His work for Fermilab is a direct result of an immediate immersion in undergraduate research at USC. Just a week after arriving on campus, the freshman physics major from Charlotte, N.C., had joined Professor Sanjib Mishra’s research group, based in the Jones Physical Sciences Center.
“I was a McNair Scholarship finalist,” said Alion. “Jan Smoak (the associate director of the Office of Fellowships and Scholar Programs) is wonderful – she asks every student about research interests and then hooks them up with professors to help get us into research. That’s how I met Dr.

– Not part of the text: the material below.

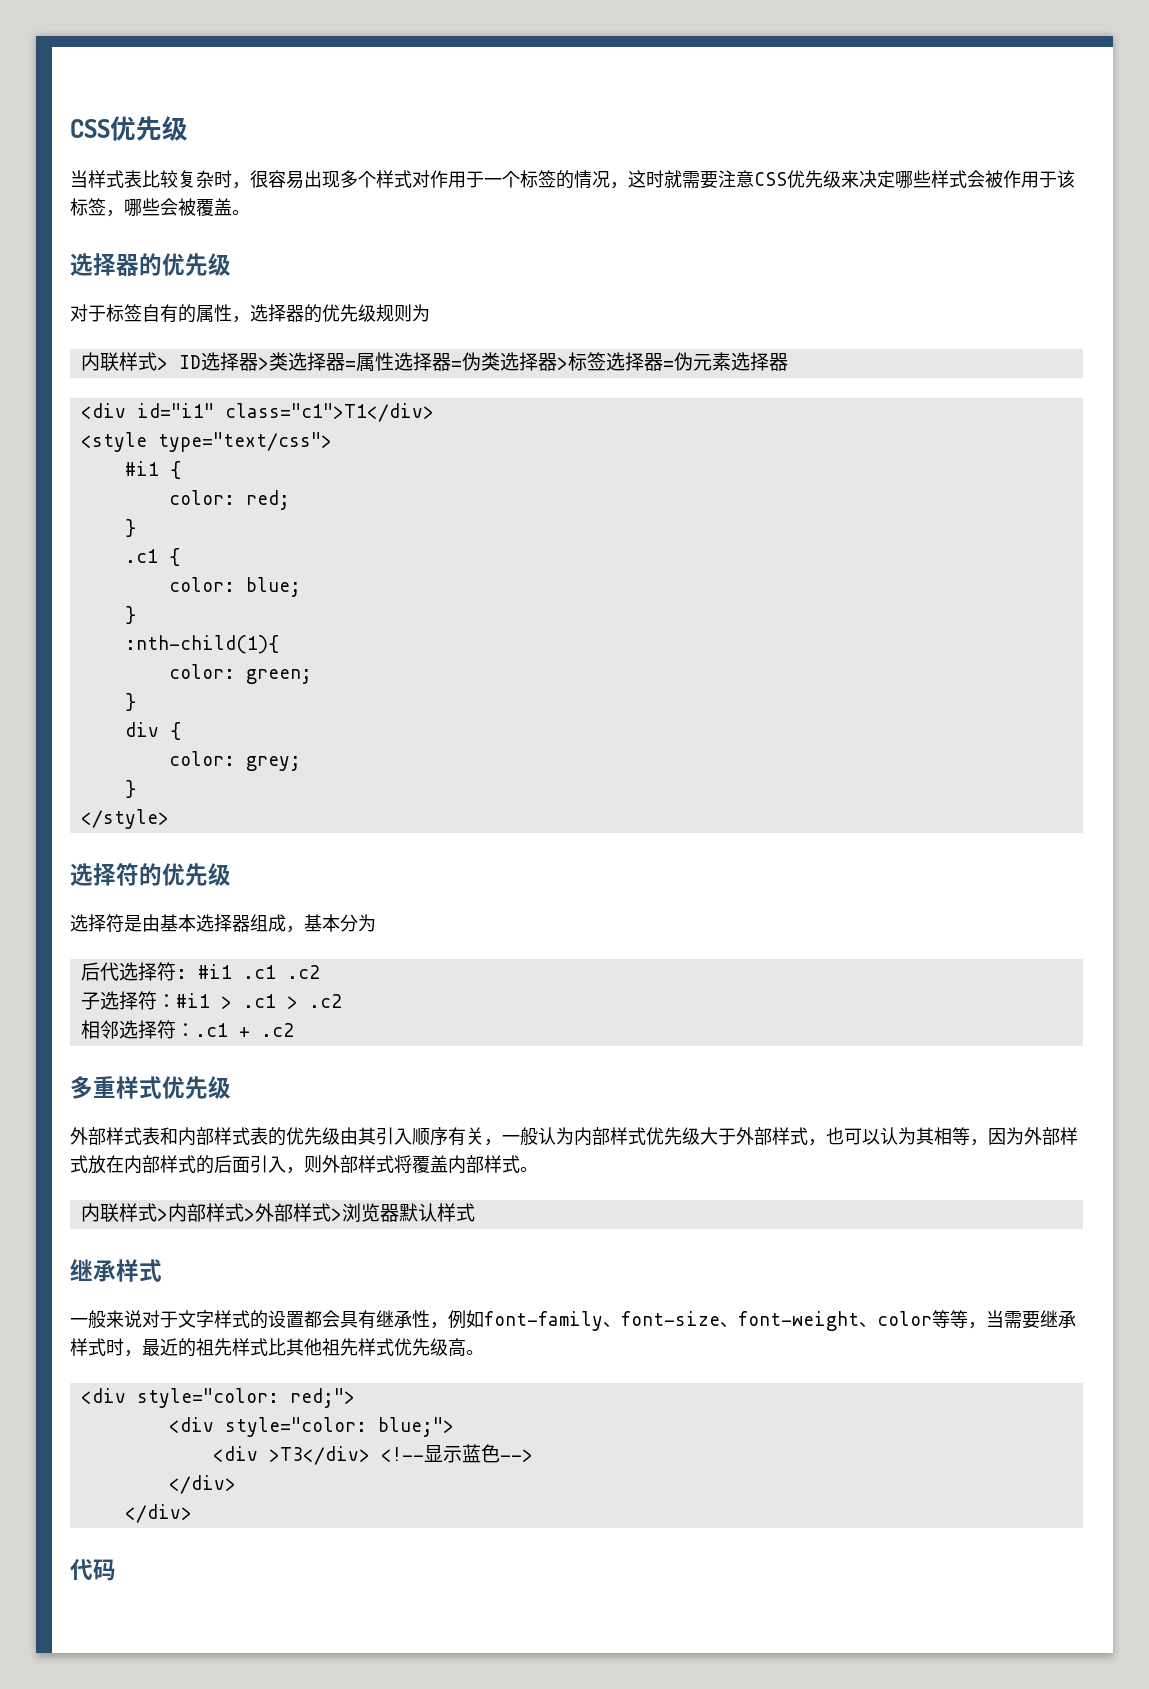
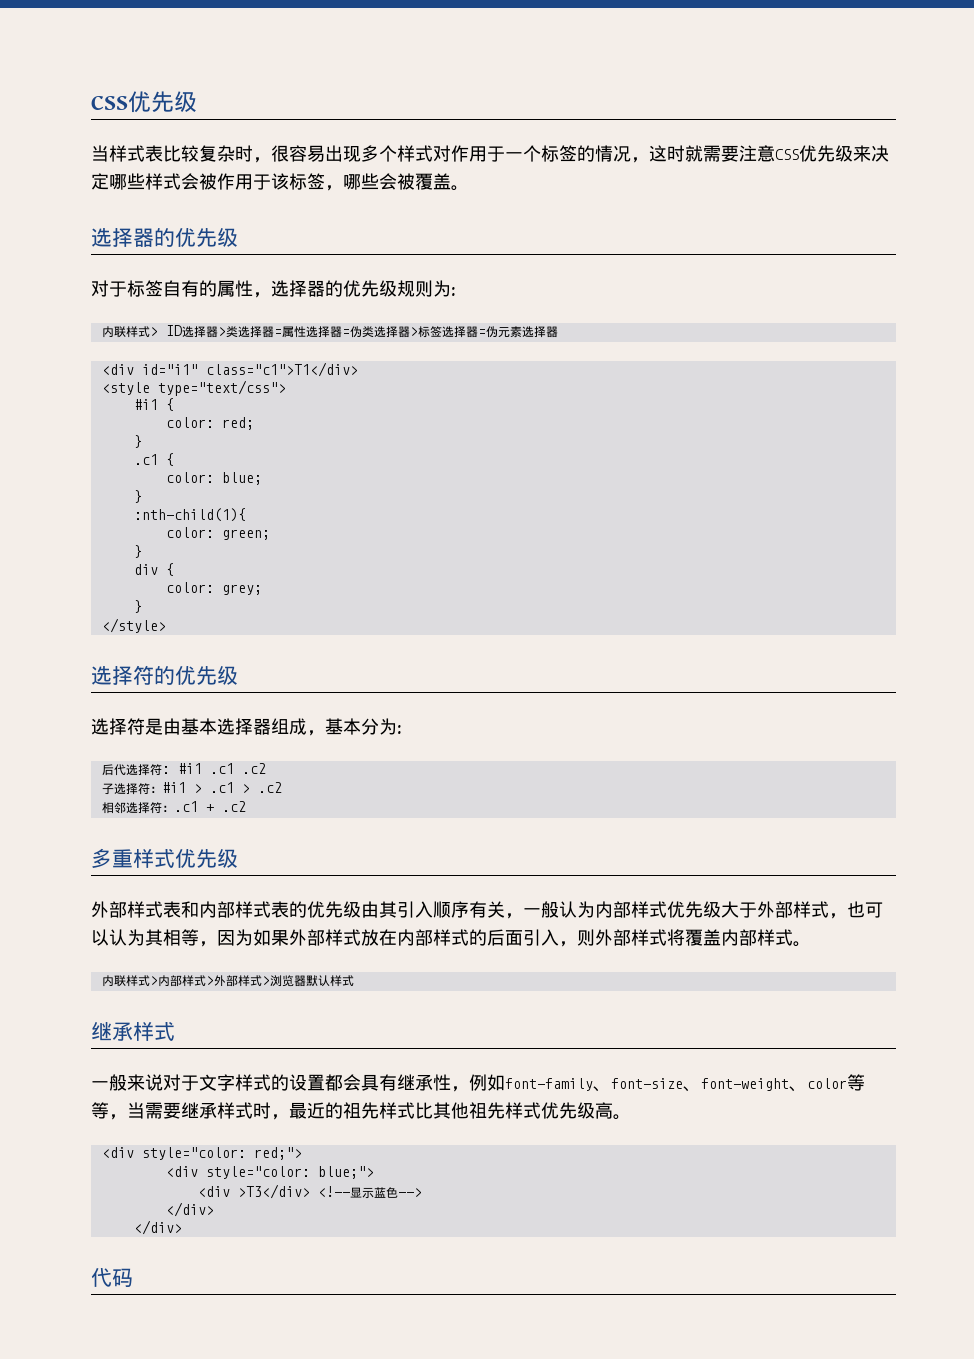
(430, 313) none -> [451,287,455,296] :
(376, 923) none -> [397,725,401,734] :
(1024, 1136) none -> [253,929,289,946] 如果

Mishra.”
And just a couple of years after joining Mishra’s research group, Alion found an important role for himself in the particle physics community, working closely with USC postdoctoral researcher Jae Kim and undergraduate Kevin Wood. “It’s an amazing opportunity, and I don’t want to stop,” he said. “It’s probably the most rewarding thing I’ve ever done.”
Alion, Wood and Kim are writing code for the new neutrino detector – a massive vault of cryogenically cooled liquid argon – that is planned for construction in a mine in Lead, S.D. It’s the size of the detector that has necessitated the recent work. “The largest argon detector having taken data is ICARUS, in Italy, but it’s still not large enough for LBNE. We need to upscale it,” Alion said. “But upscaling liquid argon technology introduces all kinds of problems.”
“For the past year, I have spent a significant part of my life writing code to adapt the software – the substantial and wonderful software – that was written for the more standard liquid argon configuration and generalize it to handle the new, more sophisticated configuration,” said Alion.
It’s a highly collaborative process. “I’m in daily communication with anywhere from four to 10 people from Fermilab – phone meetings, phone conferences, email,” said Alion. “If I don’t understand something, I ask the right people, and they’ll just spill out everything they know, and I soak it up.”
Learning science and developing programming skills is just one source of satisfaction for the undergraduate researchers. “Tyler and I have had a really good opportunity to actually contribute, to work with real scientists on a project that matters,” said Wood. “And that’s so valuable where we are right now, as rising physicists.”
This past spring, Alion attended a meeting of the LBNE collaborators at Fermilab. “The site is awesome,” said Alion. “It’s not gorgeous and elaborate and ornate, but it’s just awesome. It’s literally awe-inspiring to be sitting up on the 12th floor writing code, and you look out a window and see the Tevatron. It was exciting.
“But it was even more exciting to be at the convention with hundreds of people, all of us focused on LBNE. Everyone was there.”
Carolina has given Alion everything he hoped for academically.
“I came to USC because of the great research opportunities and a great scholarship,” said Alion. “I was actually offered more money at Appalachian State, but USC just has incredible research opportunities. At USC I could focus, I was told over and over, on research. And I have found that to be true – to my joy.”